The simulation results indicate that, after 50 m3 of water injection, there is no obvious hydraulic communication between wells and the dilation radius is small (Figure 5a). When the injected water reaches 100 m3, the dilation radius increases obviously and the communication between wells begins to be established (Figure 5b). When the injection of water is further increased to 150 m3, the dilation radius is further increased, and obvious hydraulic communication occurs between wells (Figure 5c). In the process of injection, it is not recommended to further inject water after initial hydraulic communication establishment in order to prevent pressure imbalance from causing preferential hydraulic breakthrough. Therefore, it is recommended that the water injection be 100–150 m3/well and the pressure in the wellbore vicinity be increased to 5 MPa at the end of the high-temperature hot water injection.

3.5. Electrical Heating Parameters

Considering the field operation, the coking temperature of the crude oil in F SAGD block was tested at different temperatures. It was found that the crude oil did not coke at 320 °C in the nitrogen environment, but the distillation process vaporized the light components, increased the viscosity of the crude oil, and significantly reduced the content of the crude oil. At 340 °C, the distillation effect increases obviously, the light components of crude oil vaporize by distillation, and the left crude oil tends to be solidified. When the temperature rises from 340 °C to 360 °C, coking begins and full coking occurs at 380 °C (Figure 6). According to the test results, the surface temperature of the designed heater should not exceed 340 °C, and the temperature control begins after the wellbore fluid temperature rises to 300–320 °C. At the early stage, constant-power heating mode of 1000 W/m was adopted to elevate the heat conduction fluid temperature in the wellbore annulus to a predetermined temperature of 300 °C. In the middle and late stage, constant heater-surface-temperature heating mode was adopted to vaporize the annulus fluid into saturated steam. With the increase in temperature near wellbore, the temperature difference between wellbore vicinity and heater gradually decreased, and the heater power gradually decreased correspondingly. Therefore, the electric heating control adopts the dual control mode of constant power at the early stage and constant heater-surface temperature at the middle and late stage.

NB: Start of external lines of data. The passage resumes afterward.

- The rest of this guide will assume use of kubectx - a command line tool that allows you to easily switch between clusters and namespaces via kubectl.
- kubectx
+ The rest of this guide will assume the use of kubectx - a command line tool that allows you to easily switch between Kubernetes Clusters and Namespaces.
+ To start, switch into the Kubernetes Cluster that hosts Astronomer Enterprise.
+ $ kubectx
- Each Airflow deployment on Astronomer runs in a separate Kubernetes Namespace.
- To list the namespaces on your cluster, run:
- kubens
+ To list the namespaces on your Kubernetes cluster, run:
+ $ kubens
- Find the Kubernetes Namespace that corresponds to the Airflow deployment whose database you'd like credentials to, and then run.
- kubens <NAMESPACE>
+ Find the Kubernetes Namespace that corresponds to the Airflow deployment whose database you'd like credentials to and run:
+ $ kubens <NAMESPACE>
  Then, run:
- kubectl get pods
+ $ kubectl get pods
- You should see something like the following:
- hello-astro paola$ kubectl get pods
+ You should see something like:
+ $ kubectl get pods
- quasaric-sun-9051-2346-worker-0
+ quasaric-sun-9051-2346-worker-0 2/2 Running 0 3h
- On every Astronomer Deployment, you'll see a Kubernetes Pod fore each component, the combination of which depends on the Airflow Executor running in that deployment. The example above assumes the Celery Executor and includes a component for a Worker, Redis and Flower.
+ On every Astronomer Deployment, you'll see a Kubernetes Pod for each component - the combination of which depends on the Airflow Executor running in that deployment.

3.6. Replacement Frequency of Heat-Conduction Fluid

It can be seen from changes of oil saturation near the producer wellbore that crude oil saturation increased from 0% to 38% in a week after water injection, oil saturation increased up to 54% after electric heating for a half month, and further up to 98% in a month (Figure 7), which suggests that the wellbore is entirely filled with hot oil at the end of a month and high-temperature vaporized steam has entered into the formation. Therefore, in order to prevent the safety risk caused by the accumulation of large amounts of crude oil in the wellbore, it is recommended to replace the wellbore fluid with water once a month. Since pressure fluctuation is easy to occur in the process of replacing wellbore fluid, especially for the high permeability section between wells after the initial thermal connection, it is not recommended to replace wellbore fluid too frequently. In addition, from the perspective of field operation, frequent fluid replacement operation is also not encouraged as it is not conducive to the stability of bottom-hole pressure, and it is easy to cause preferential hot oil flow outwards near the heel, resulting in preferential communication.

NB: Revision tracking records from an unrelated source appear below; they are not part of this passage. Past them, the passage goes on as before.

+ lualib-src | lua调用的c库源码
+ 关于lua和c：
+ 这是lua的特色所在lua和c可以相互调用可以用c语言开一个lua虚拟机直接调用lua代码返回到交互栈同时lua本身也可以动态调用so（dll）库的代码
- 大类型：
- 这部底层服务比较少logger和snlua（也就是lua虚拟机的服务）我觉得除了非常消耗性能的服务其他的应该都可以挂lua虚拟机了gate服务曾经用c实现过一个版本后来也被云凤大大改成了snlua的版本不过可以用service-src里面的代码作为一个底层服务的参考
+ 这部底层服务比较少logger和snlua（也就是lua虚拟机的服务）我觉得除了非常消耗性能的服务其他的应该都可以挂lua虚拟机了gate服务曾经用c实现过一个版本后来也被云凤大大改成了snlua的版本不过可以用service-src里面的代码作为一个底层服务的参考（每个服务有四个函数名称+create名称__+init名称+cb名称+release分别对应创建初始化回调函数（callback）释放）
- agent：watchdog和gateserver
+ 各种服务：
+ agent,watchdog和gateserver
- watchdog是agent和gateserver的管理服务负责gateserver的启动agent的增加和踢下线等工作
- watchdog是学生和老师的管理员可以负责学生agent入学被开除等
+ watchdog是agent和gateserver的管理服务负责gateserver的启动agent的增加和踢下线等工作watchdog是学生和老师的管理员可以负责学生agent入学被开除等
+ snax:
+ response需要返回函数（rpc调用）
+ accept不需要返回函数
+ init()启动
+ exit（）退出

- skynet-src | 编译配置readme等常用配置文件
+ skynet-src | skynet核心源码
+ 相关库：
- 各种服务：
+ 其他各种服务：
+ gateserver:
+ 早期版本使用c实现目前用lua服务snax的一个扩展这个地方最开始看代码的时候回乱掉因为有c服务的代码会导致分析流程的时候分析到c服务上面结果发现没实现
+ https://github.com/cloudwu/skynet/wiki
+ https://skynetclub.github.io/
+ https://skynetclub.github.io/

3.7. Replacement Method of Heat-Conduction Fluid

In the fluid replacement process by simultaneous circulation from long tubing to short tubing, the oil saturation of the wellbore and the wellbore vicinity region gradually decreases, and the fluid in the outer-well region is not easy to flow into the wellbore, so there is no preferential communication. Therefore, the oil saturation changes of the fluid replacement at different times were compared. From the results, the oil saturation in the wellbore decreases to 91% after 1 day of fluid replacement, 86% after 2 days of fluid replacement, and 56% after 3 days (Figure 8), indicating that the effect of wellbore crude oil replacement by water is obvious.
In addition, in order to prevent pressure fluctuation in the process of fluid replacement, the pressure balance control strategy has been optimized: the flowmeter and pressure gauge were integrally used to control the steam injection speed at approximately 100 m3/d for the long tubings at wellheads, and the flowmeter and pressure gauge were used to control the production speed at approximately 100 m3/d for the short tubings at wellheads. The injection and production pressure were modulated carefully to be the same for two wells in the wellpair to maintain a pressure balance between the injection well and production well.
The shortest fluid replacement time is determined as produced water-cut up to 98%. After reaching this level, the oil content of the wellbore is considered to be less than 2%, which meets the requirements of re-electric preheating. From the simulation results, when the production rate is 80–100 m3/d and the injection rate is 80–100 m3/d, the minimum fluid replacement time of 3–4 days is enough to reach the water-cut of 98% (Figure 9).

3.8. Preheating Time

Since it is empirically regarded that the full SAGD production timing is when the oil viscosity between I and P wells drops to less than 100 MPa.s, the viscosity of oil has the greatest impact on the preheating time [28]. Therefore, the time required for SAGD start-up by electric preheating with different initial crude oil viscosity (@50 °C) was simulated, and the oil viscosity in the inter-well region with time was plotted (Figure 10). From the results, it takes 6 months for the reservoir with initial oil viscosity of 13,007 mPa.s to be converted to SAGD production mode by electric preheating (Figure 10). Considering 3–4 days needed to replace the wellbore fluid each month, one additional month in total should be considered, which contributes to a total preheating time of 200 days. In addition, from Figure 10, it is clear that, the higher the viscosity, the longer it takes to convert to SAGD production mode. In general, the formation temperature enhancement rate of electric preheating is relatively slower than that of conventional steam circulation due to the fact that electric preheating mainly depends on heat conduction to mobilize the oil.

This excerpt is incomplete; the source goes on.